Stored dataset items
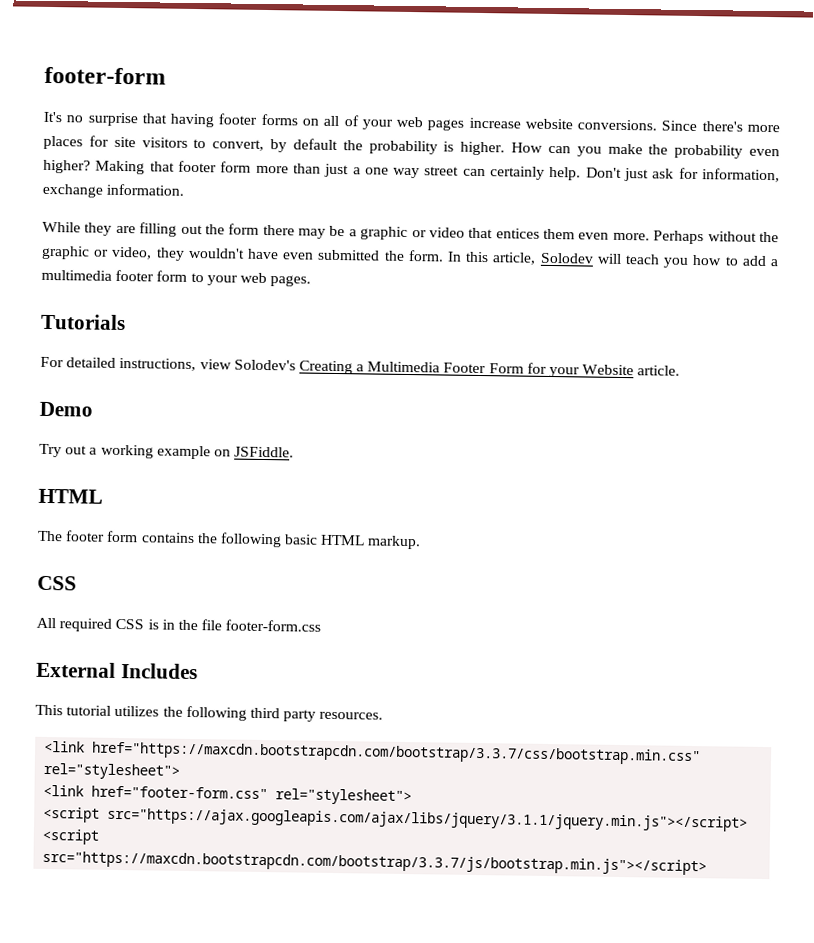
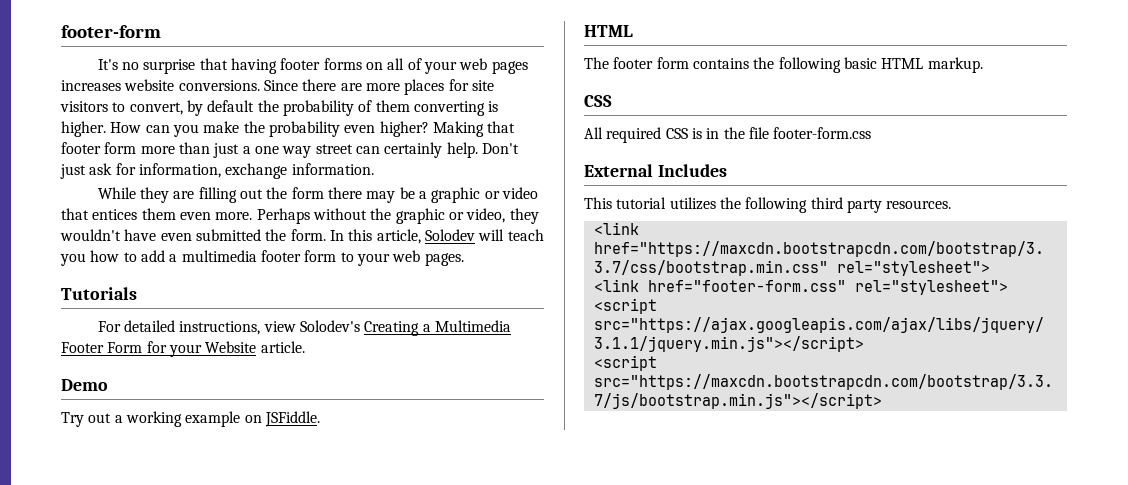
- It's no surprise that having footer forms on all of your web pages increase website conversions.
+ It's no surprise that having footer forms on all of your web pages increases website conversions.
- Since there's more places for site visitors to convert, by default the probability is higher.
+ Since there are more places for site visitors to convert, by default the probability of them converting is higher.

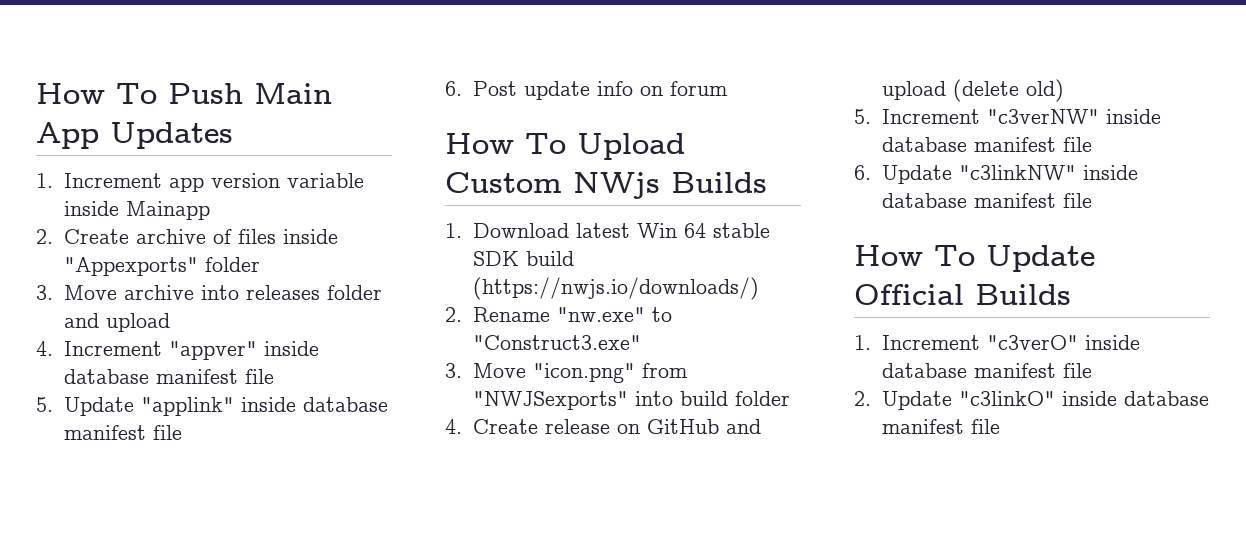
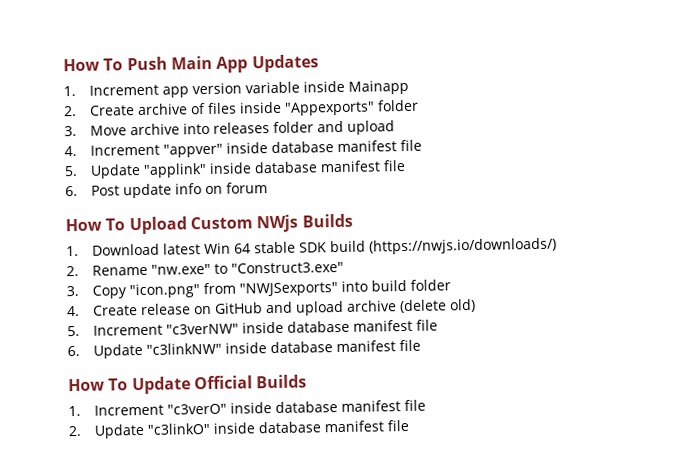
- 3. Move "icon.png" from "NWJSexports" into build folder
+ 3. Copy "icon.png" from "NWJSexports" into build folder
- 4. Create release on GitHub and upload (delete old)
+ 4. Create release on GitHub and upload archive (delete old)

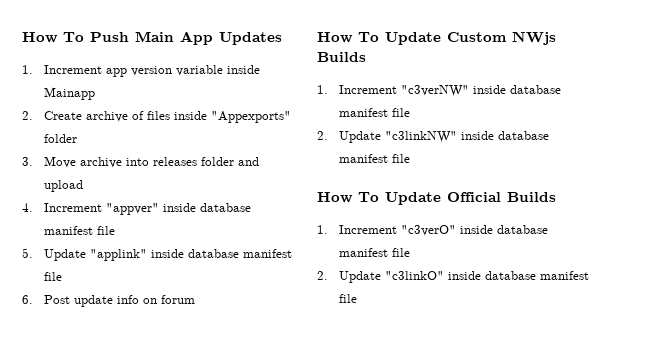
- How To Upload Custom NWjs Builds
+ How To Update Custom NWjs Builds
- 1. Download latest Win 64 stable SDK build (https://nwjs.io/downloads/)
- 2. Rename "nw.exe" to "Construct3.exe"
- 3. Copy "icon.png" from "NWJSexports" into build folder
- 4. Create release on GitHub and upload archive (delete old)
- 5. Increment "c3verNW" inside database manifest file
+ 1. Increment "c3verNW" inside database manifest file
- 6. Update "c3linkNW" inside database manifest file
+ 2. Update "c3linkNW" inside database manifest file

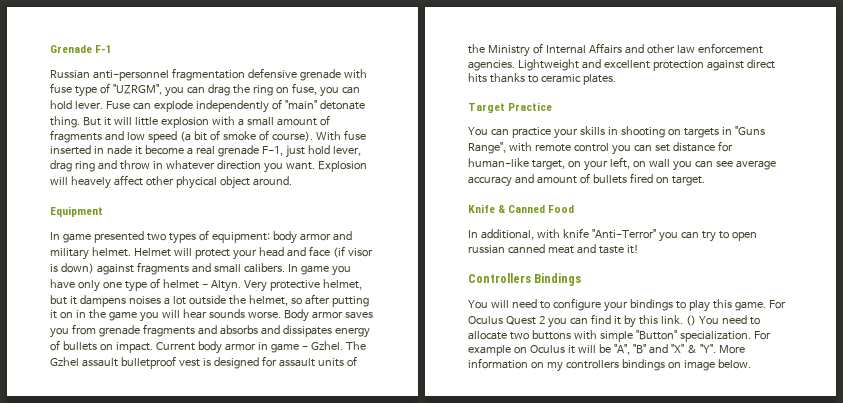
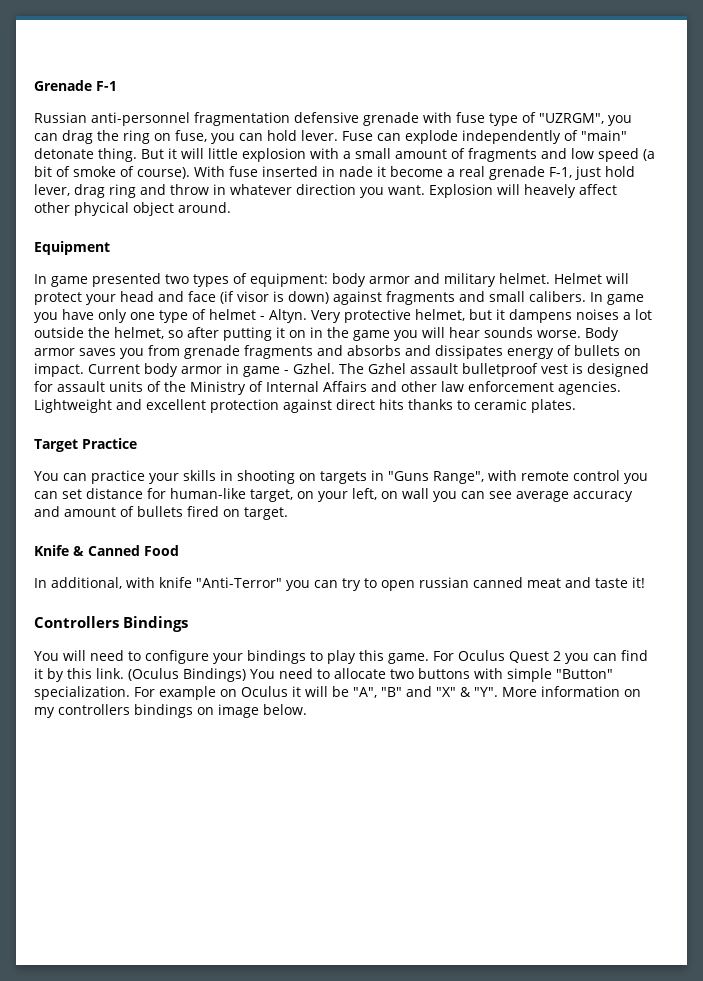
- () You need to allocate two buttons with simple "Button" specialization.
+ (Oculus Bindings) You need to allocate two buttons with simple "Button" specialization.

◆ **GOAL OF THE EXERCISE**
Wherever the word "surprise" appears in the entries above, copy that line.

◆ **ANSWER TO THE PROBLEM**
- It's no surprise that having footer forms on all of your web pages increase website conversions.
+ It's no surprise that having footer forms on all of your web pages increases website conversions.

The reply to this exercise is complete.